What the exercise asks — Exactly how many lines in this data contain the word "Drow"? Only the number should be given.

[Edit difference data]
+--
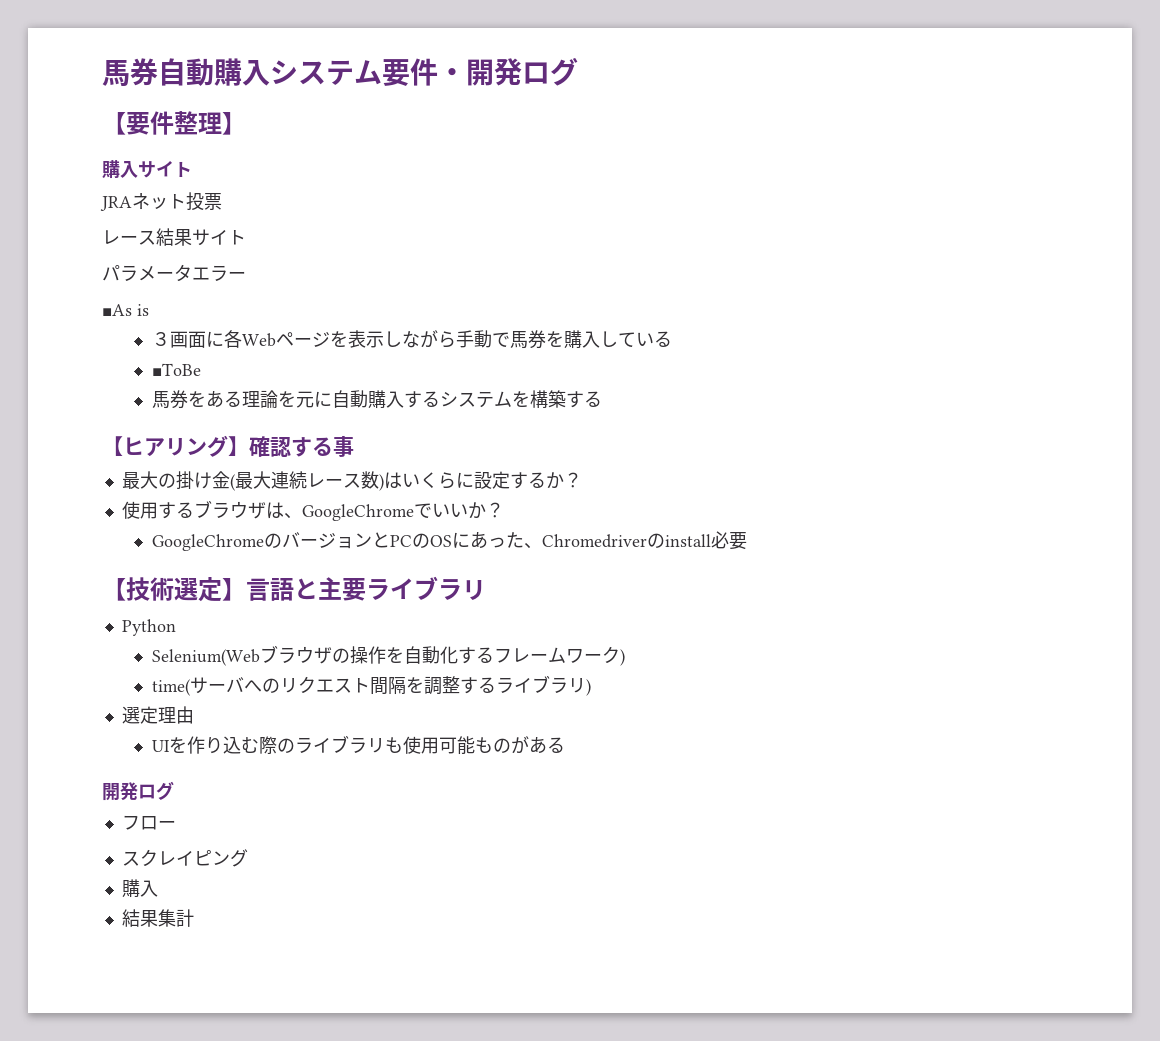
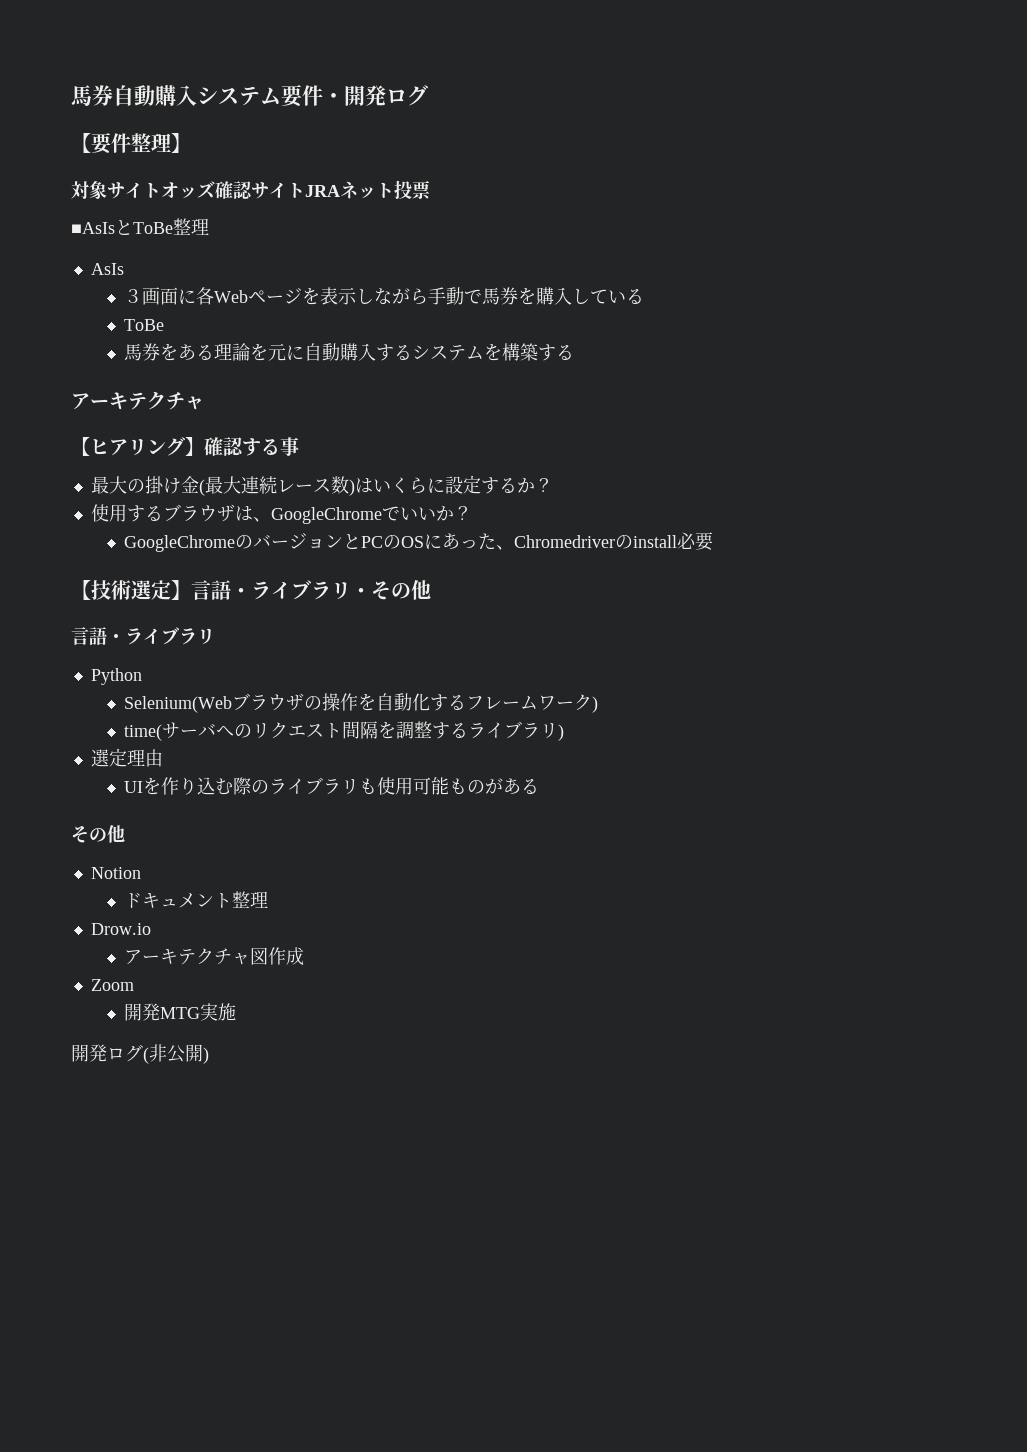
[102,160,192,179] 購入サイト // -> [71,181,305,199] 対象サイトオッズ確認サイト
[102,228,246,246] [102,264,246,282] [102,304,149,316] レース結果サイト // パラメータエラー // ■As is -> [71,218,209,235] [90,263,124,275] ■AsIsとToBe整理 // AsIs
[151,363,201,376] ■ToBe -> [124,319,165,331] ToBe
(602, 399) none -> [71,391,204,410] // アーキテクチャ
[294,577,366,601] と主要 -> [231,580,431,600] [71,627,125,645] ・ライブラリ・その他 // 言語・
[102,781,174,801] [121,815,176,830] [121,849,248,867] [121,879,158,898] [121,909,194,927] 開発ログ // フロー // スクレイピング // 購入 // 結果集計 -> [71,825,125,843] [90,867,141,879] [124,891,269,909] [90,923,151,935] [124,947,305,965] [90,979,134,991] [124,1003,237,1021] [71,1044,209,1064] その他 // Notion // ドキュメント整理 // Drow.io // アーキテクチャ図作成 // Zoom // 開発MTG実施 // 開発ログ(非公開)

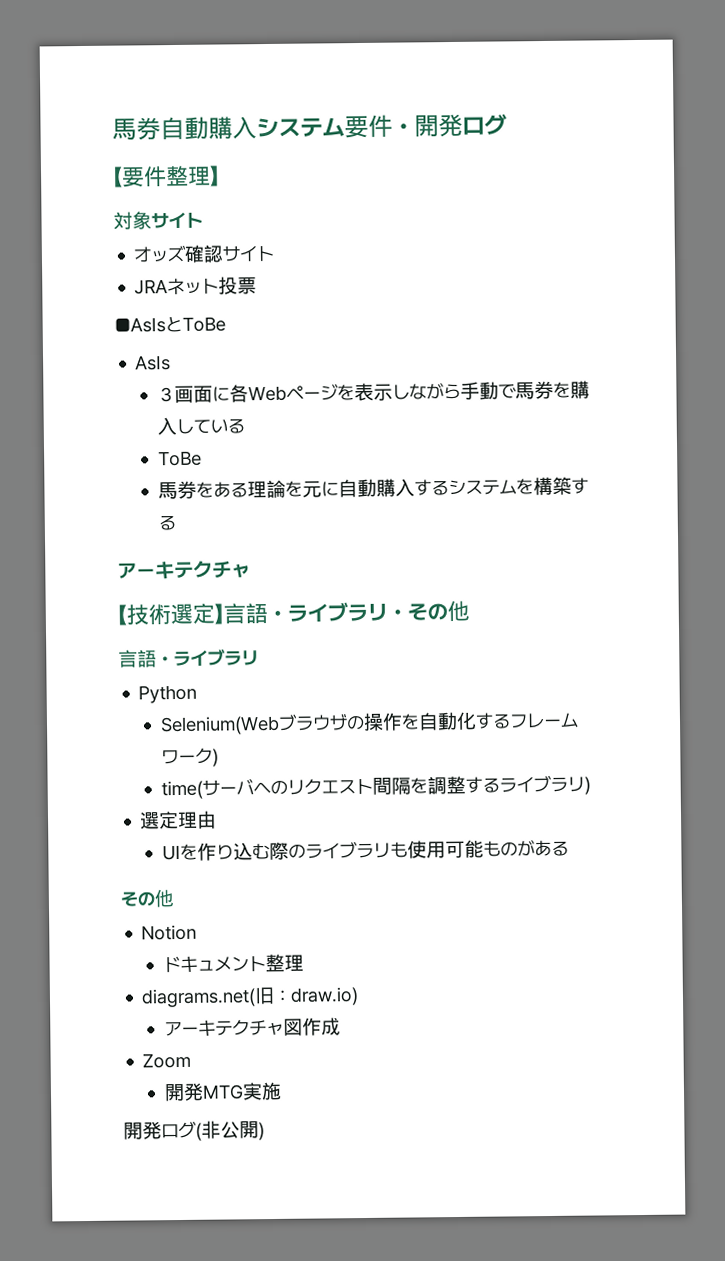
(161, 190) none -> (203, 219) //
(305, 190) none -> (275, 253) //
[173,218,209,235] 整理 -> (226, 324) none
[71,437,299,456] [90,475,553,496] [90,504,472,524] [124,532,714,552] // 【ヒアリング】確認する事 // 最大の掛け金(最大連続レース数)はいくらに設定するか？ // 使用するブラウザは、GoogleChromeでいいか？ // GoogleChromeのバージョンとPCのOSにあった、Chromedriverのinstall必要 -> (251, 570) none
[90,923,151,935] Drow.io -> [141,986,360,1008] diagrams.net(旧：draw.io)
+--
Solved problem — 2